Credit Suisse fired the chief investigator in 2022 — but he was reinstated in December 2023 by UBS, which acquired its onetime rival as part of a more than $3 billion emergency takeover earlier that year.
That forced UBS to take on a related legal case, which was discussed during the hearing, involving Holocaust victims who reached a more than $1 billion settlement with Credit Suisse in the mid-1990s.
Barofsky’s uncovering of additional Nazi account holders has complicated that settlement, along with a 2020 report put out by the Jewish global human rights group the Simon Wiesenthal Center.
Both the report and Barofsky’s initial findings have indicated hundreds and potentially thousands more Nazis banked at Credit Suisse’s predecessor, with some using “ratlines” set up by individuals connected with the bank to flee to Argentina after Germany’s defeat in 1945.
Since his return to the role of ombudsman, Barofsky has sought to obtain tens of thousands more pages of records that could paint a fuller picture of Credit Suisse’s activities — an undertaking he likens to finding “needles in one of the most enormous haystacks you can imagine.”
“Picture the final scene in ‘Raiders of the Lost Ark,’” he told senators in the hearing. “That’s what the Credit Suisse archives are like.”
The wrangle for the remaining records also has implications for a related legal battle between UBS and the Simon Wiesenthal Center concerning the Credit Suisse settlement.
The Swiss bank’s executives have testified that handing over the documents could run afoul of their attorney-client privilege obligations.
“We have not turned over the documents because of the threat of litigation,” President of UBS Americas Robert Karofsky said in the hearing.
Grassley accused UBS of trying to silence Rabbi Abraham Cooper, an associate dean at the center and one of the witnesses at the hearing, through a proposed order in Brooklyn federal court last month.
UBS General Counsel Barabara Levi indicated that Barofsky would have access to the final documents if the judge approved the order.
Karofsky noted in the hearing that the 1999 settlement already dealt with that as the payments were “for known and unknown claims — and the larger portion is for unknown claims.”
“That’s what this is all about.
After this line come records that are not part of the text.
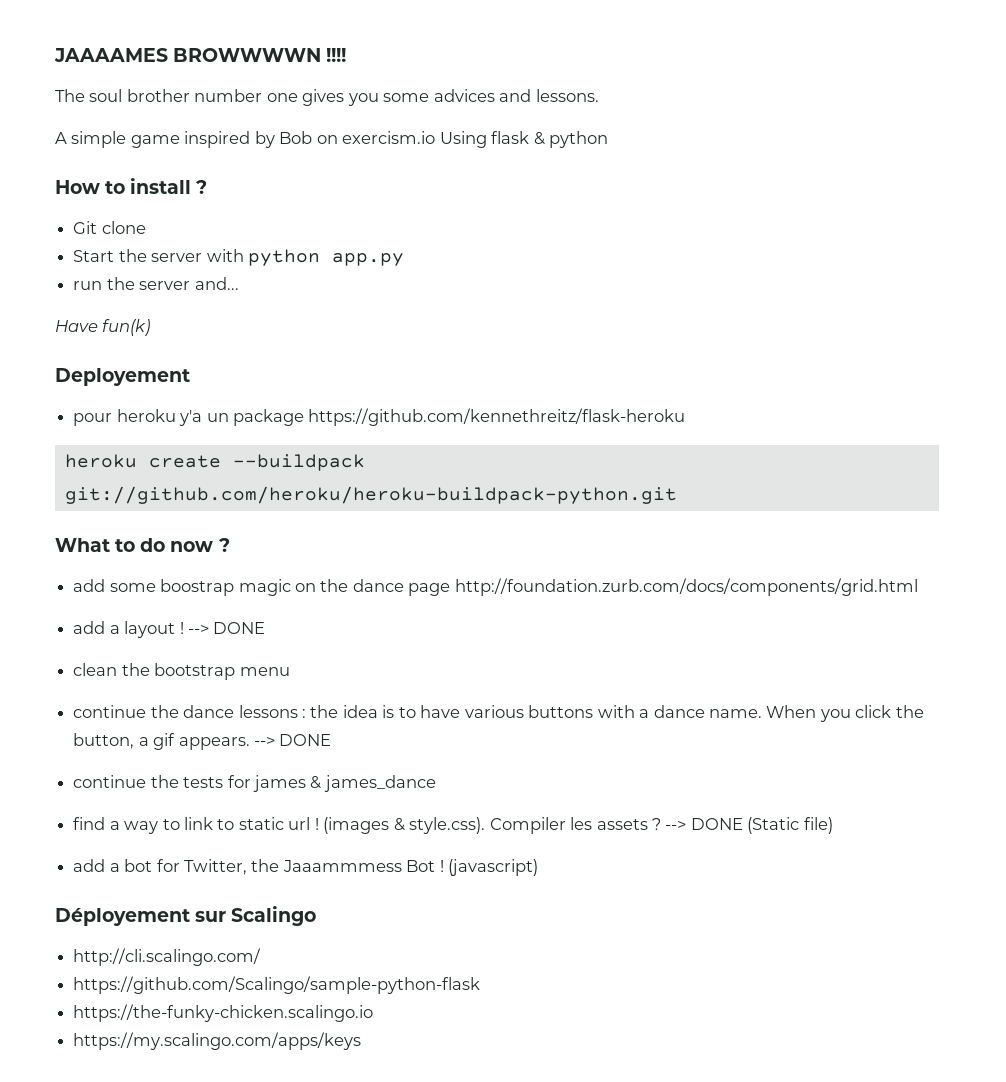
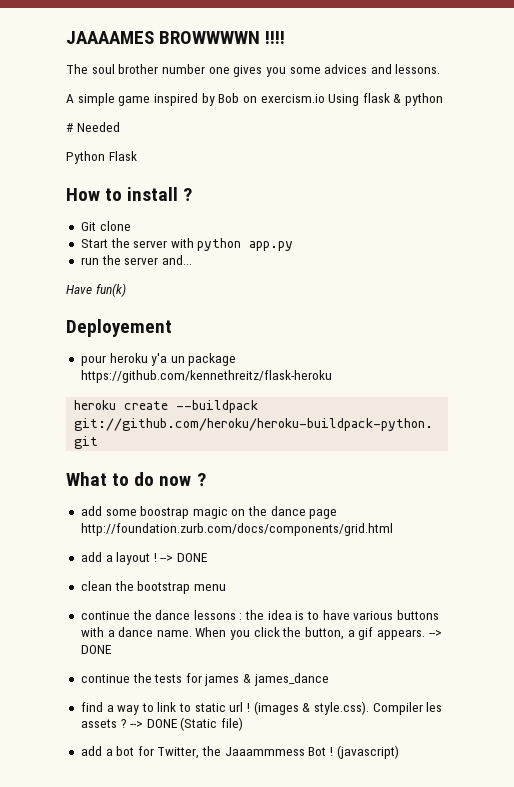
(609, 139) none -> [66,122,120,132] [66,151,137,164] // # Needed // Python Flask
[55,906,317,926] [73,948,262,966] [73,976,481,994] [73,1004,374,1022] [73,1032,362,1050] // Déployement sur Scalingo // http://cli.scalingo.com/ // https://github.com/Scalingo/sample-python-flask // https://the-funky-chicken.scalingo.io // https://my.scalingo.com/apps/keys -> (399, 752) none

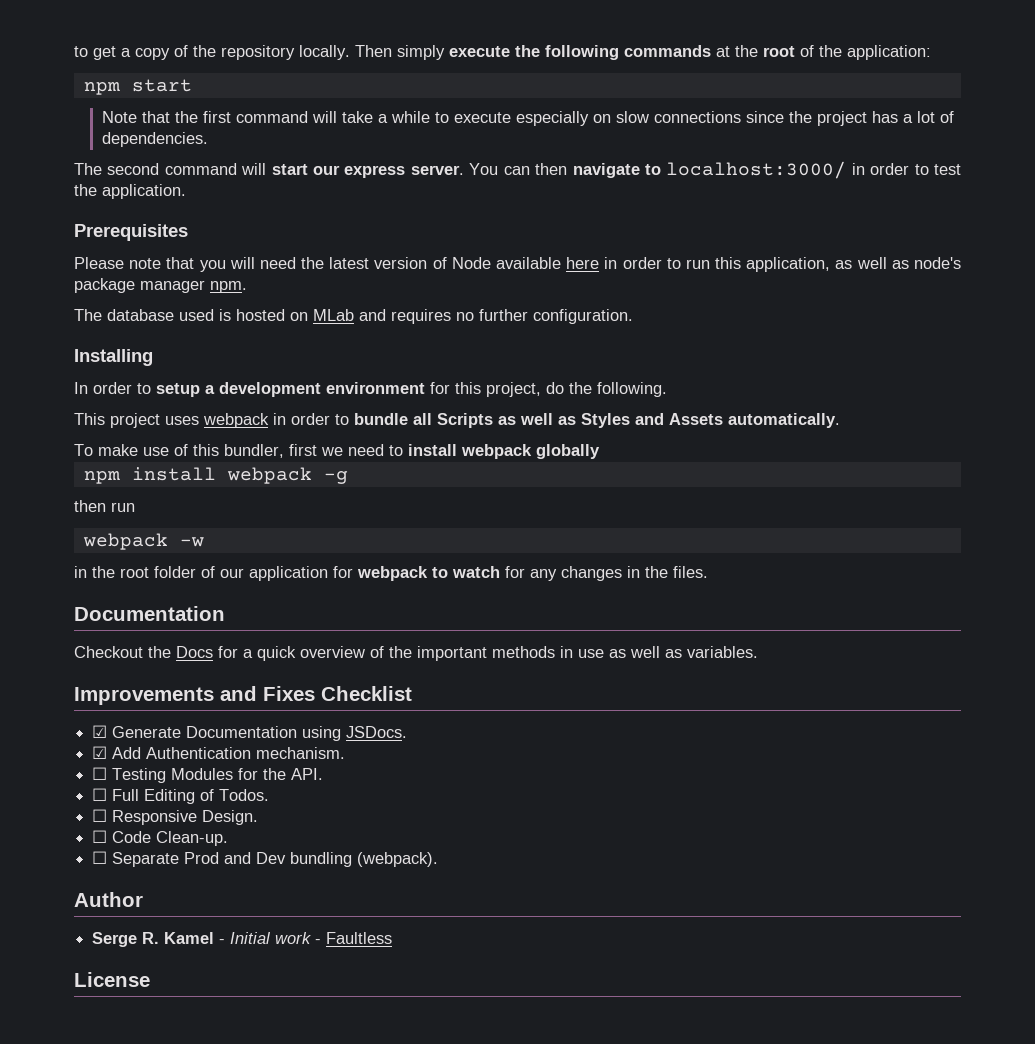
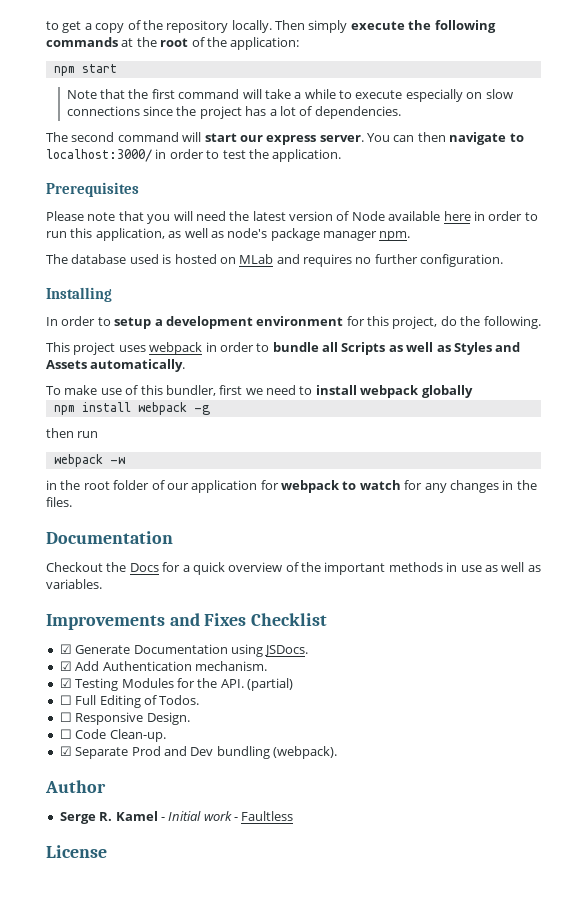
[92,767,108,780] ☐ -> [59,678,72,688] ☑
(324, 774) none -> [247,678,293,691] (partial)
[92,851,108,864] ☐ -> [59,746,72,756] ☑

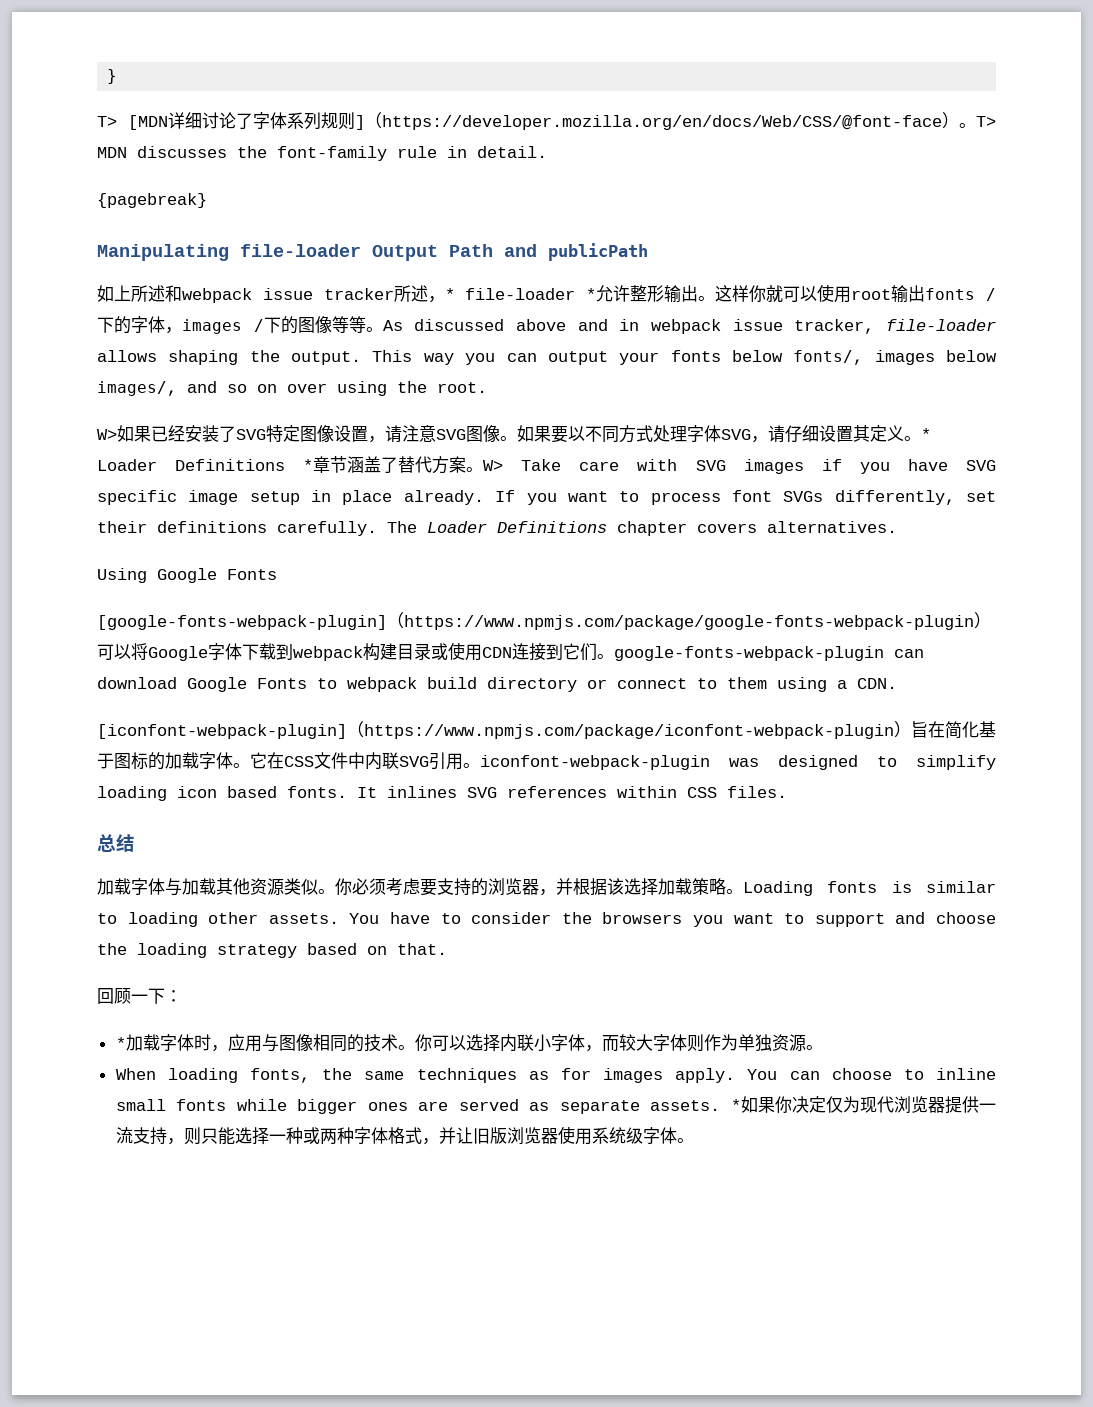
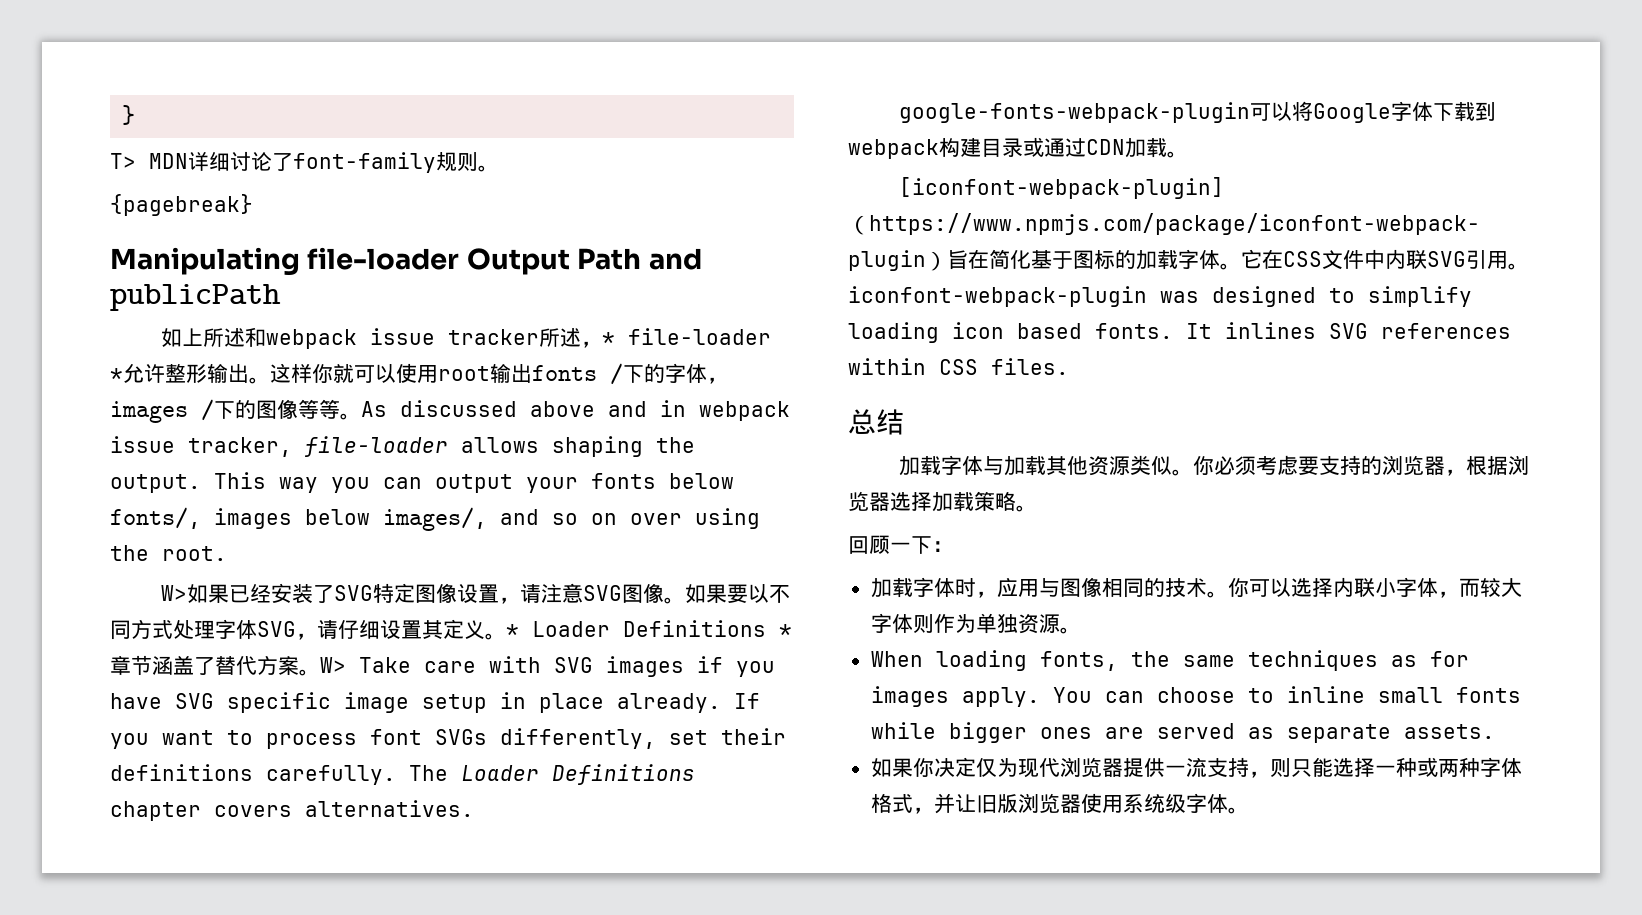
[128,115,168,130] [MDN -> [149,153,188,169] MDN
[253,112,996,130] [97,146,547,161] 字体系列规则]（https://developer.mozilla.org/en/docs/Web/CSS/@font-face）。T> MDN discusses the font-family rule in detail. -> [293,152,499,173] font-family规则。
[97,568,277,583] [97,612,991,630] Using Google Fonts // [google-fonts-webpack-plugin]（https://www.npmjs.com/package/google-fonts-webpack-plugin） -> [898,102,1250,123] google-fonts-webpack-plugin
[448,642,924,661] [97,677,897,692] 使用CDN连接到它们。google-fonts-webpack-plugin can download Google Fonts to webpack build directory or connect to them using a CDN. -> [1044,138,1188,158] 通过CDN加载。
[556,878,624,896] 并根据该 -> [1465,455,1529,475] [848,491,890,511] 根据浏览器
[743,881,997,896] [97,912,997,927] [97,943,447,958] Loading fonts is similar to loading other assets. You have to consider the browsers you want to support and choose the loading strategy based on that. -> (1037, 508) none
[115,1037,126,1049] * -> (953, 546) none
[730,1099,741,1111] * -> (1495, 731) //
You don’t want to pay any more money, do you?” Sen. John Kennedy (R-La.) confronted Karofsky after the UBS executive made the statement.
“I don’t agree with that, senator,” Karofsky replied, noting earlier that “UBS and Credit Suisse’s conduct, behavior, during World War II was terrible and shameful.”
Karofsky also said Barofsky had done a “tremendous” job and “we’ve been fully cooperative.”
Cooper said the proposed order “threatens the very existence of the Simon Wiesenthal Center’s pursuit of our mission to bring truth to light.”
“Previous efforts to investigate Swiss banks’ role were significant, but they were incomplete,” he told Judiciary panel members. “What was largely left untouched were Nazi-linked accounts, shell corporations and financial networks that helped Nazis safeguard their criminal proceeds and escape justice.”
Senators on both sides of the aisle pressed UBS to reach an amicable resolution with SWC, with some suggesting that the $1.25 billion settlement agreement should be reopened.
Grassley denounced “UBS’ conduct” as “absurd and a historic shame that will outlive today’s hearing.”
The Iowa Republican also accused UBS of sabotaging “its own efforts to show accountability” through the court maneuver and urged its executives “to make peace before it’s too late to repair the damage the bank has done.”
Senate Judiciary aides have said Barofsky is expected to conclude his investigation and release a final report by the end of this year.